PS. Incidentally, according to this tool, Bermuda is part of North America, but Mexico is not.

Minnesota 2012: Emotional health?

I tend to think bad driving is contagious. Not contagious as in passed from parent to child, but contagious as in a short-lived virus passed from driver to driver. When conditions are right, perhaps in bad weather or after tax filing, one bad driver angers another who angers another ...

So when I'm in my car and I see two people driving badly, I give everyone extra space. The virus is short-lived, typically things are back to normal within a few hours. [1]

Lately, however, it seems as though Minnesota drivers are persistently distracted, irritable, maybe angry. I see it when I'm driving, but especially when I'm walking or bicycling. It's not a mobile device problem; if anything I see less mobile use while driving. It could be demographics; Minnesotans are getting older (certainly I am), and old drivers are not happy drivers.

It's not just drivers though. I watch faces, and pedestrians too seem unhappy and distracted. That would be normal in February, but it's odd in a mild Minnesota spring.

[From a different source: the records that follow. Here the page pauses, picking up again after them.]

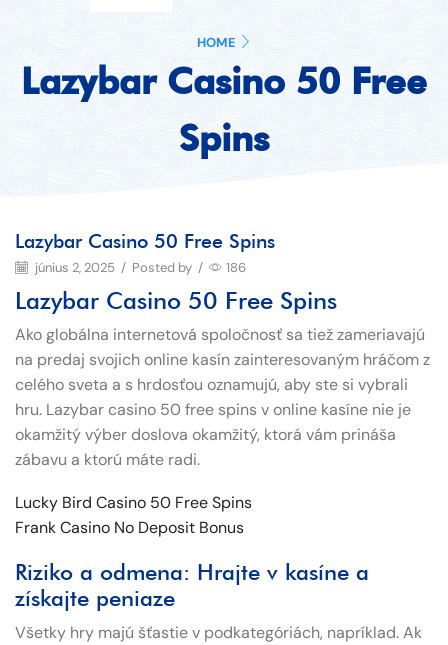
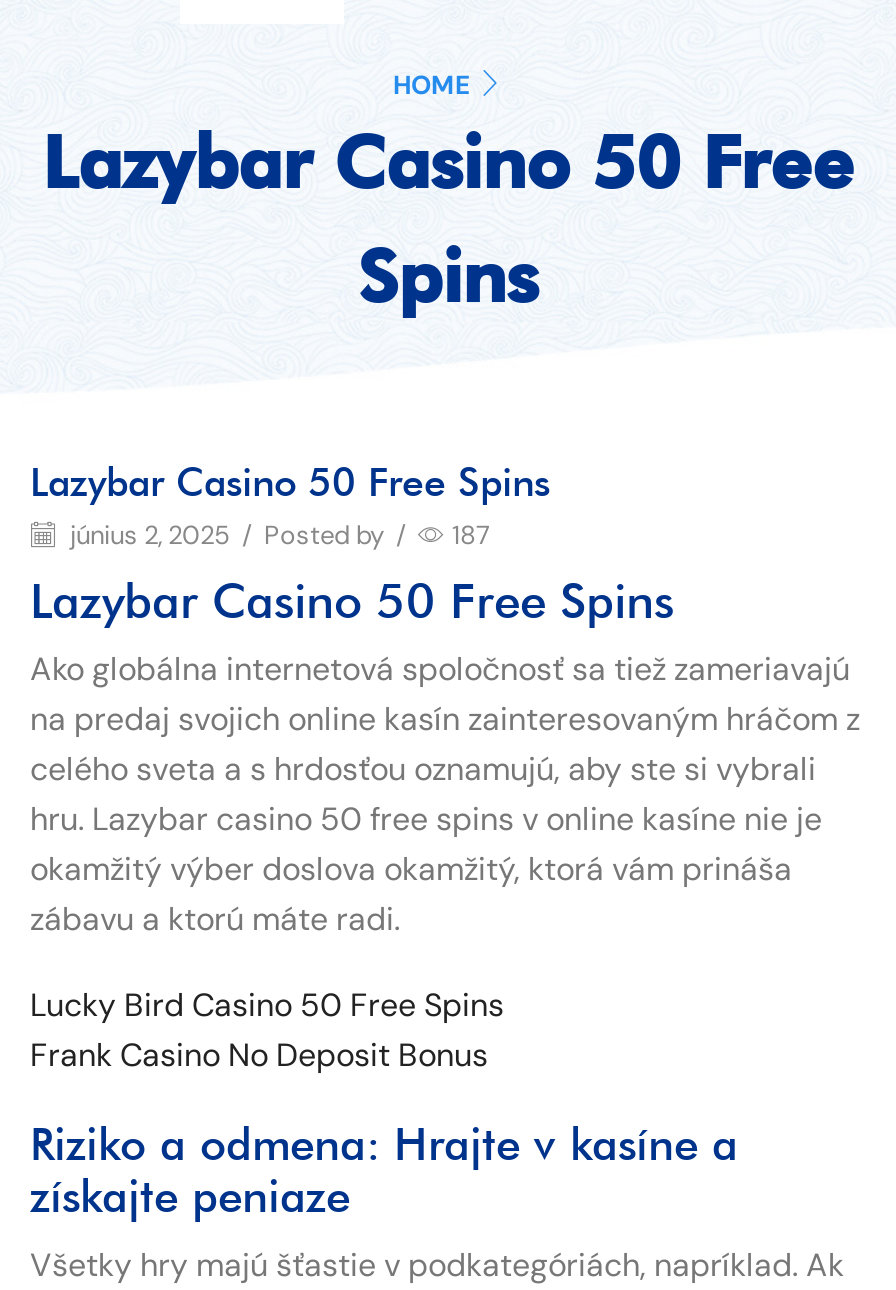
- június 2, 2025 / Posted by / 186
+ június 2, 2025 / Posted by / 187
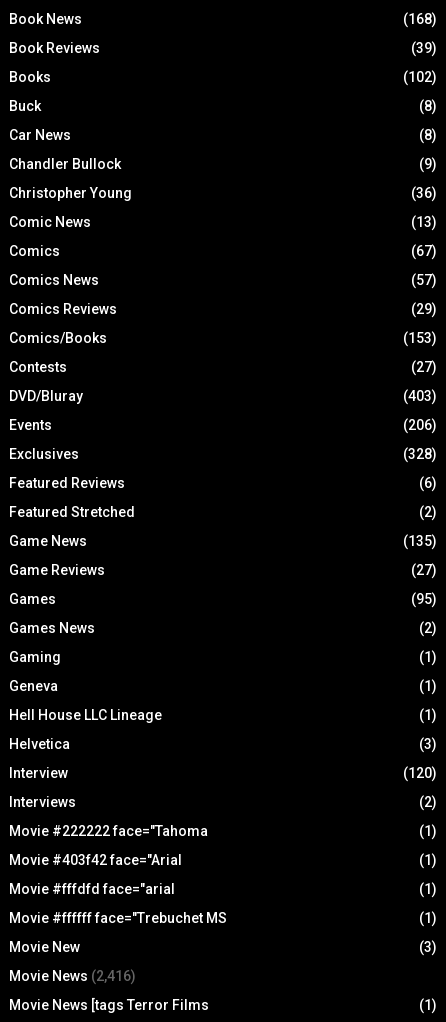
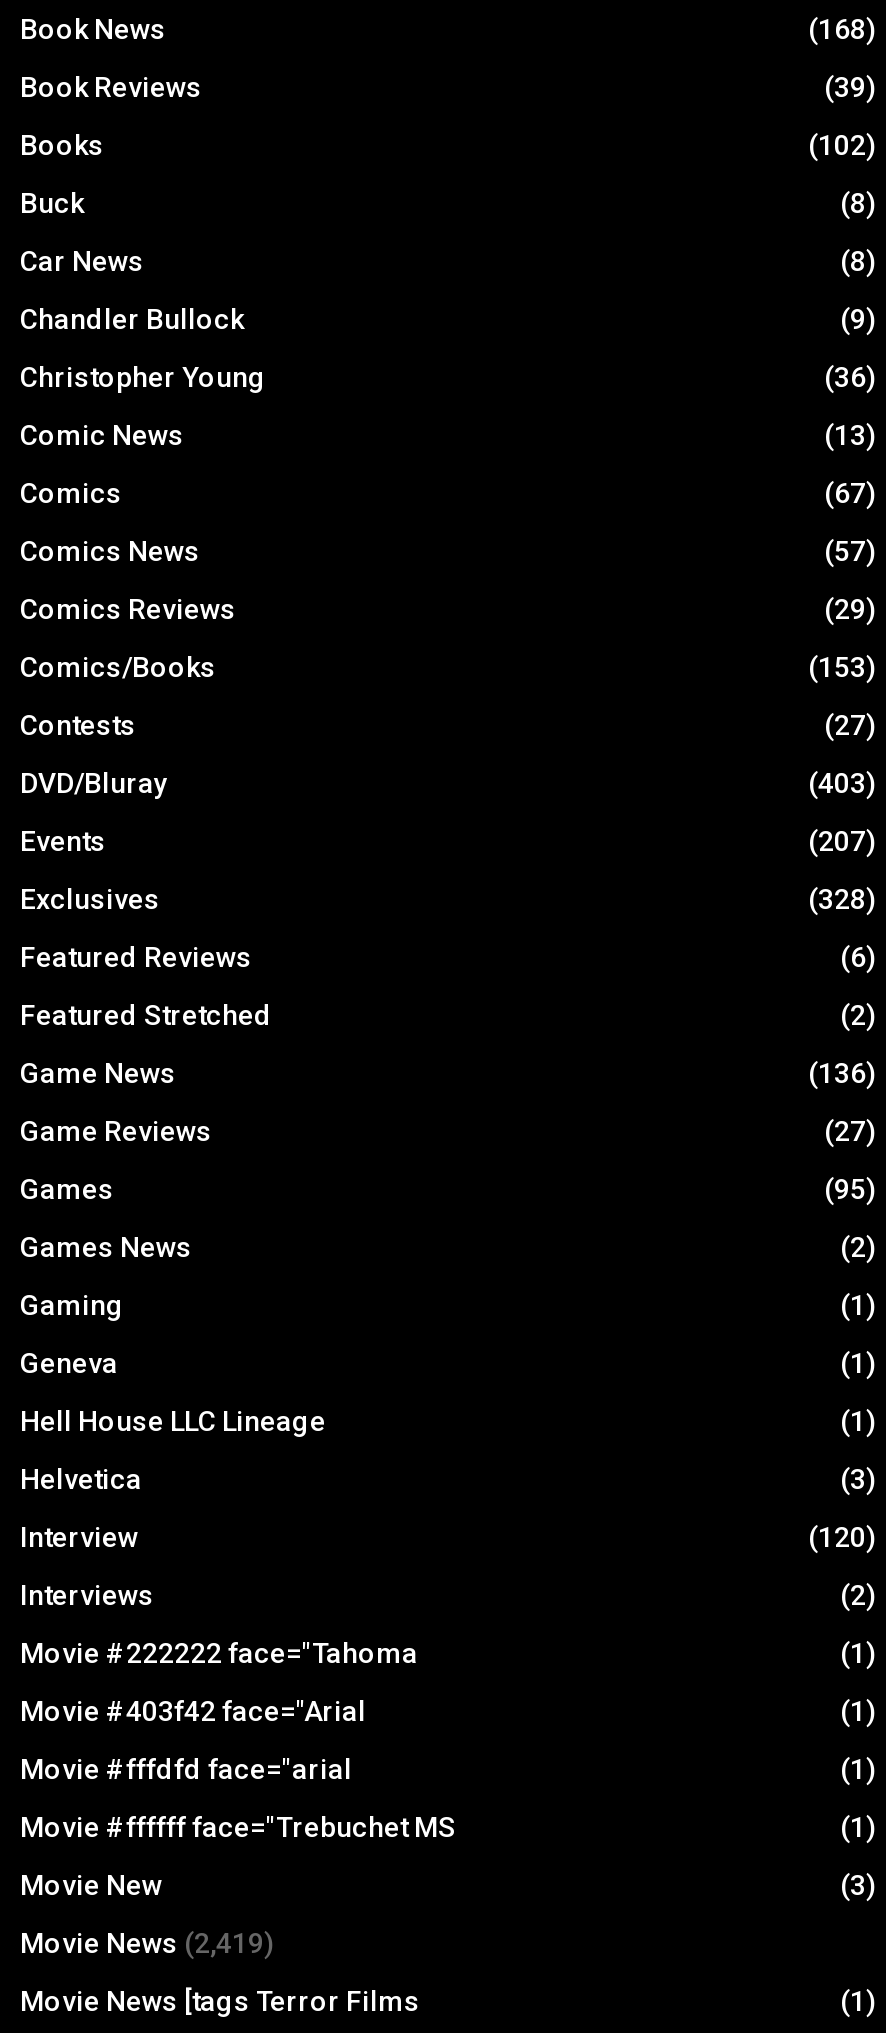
- (206)
+ (207)

- (135)
+ (136)

- Movie News (2,416)
+ Movie News (2,419)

On the other hand, a recent Gallup poll suggests a stable US emotional health index (The difference between 78.3 and 79.8 seems small, but US presidential elections are decided by less margin than that):
... Gallup's U.S. Emotional Health Index score was 79.9 last month, slightly above the previous high of 79.8 recorded in March 2008 and May 2010. Americans' emotional health has generally been improving since September, when it dropped to its lowest level in more than three years (78.3)...
So no conclusions for now, but I do wonder if Americans are starting to weary of economic stress, uncertainty, and increasing inequality. I'll be tracking this meme.

[1] I used to think there were similar epidemics of murder, perhaps with non-linear or chaotic peaks, but so far that theory hasn't held up.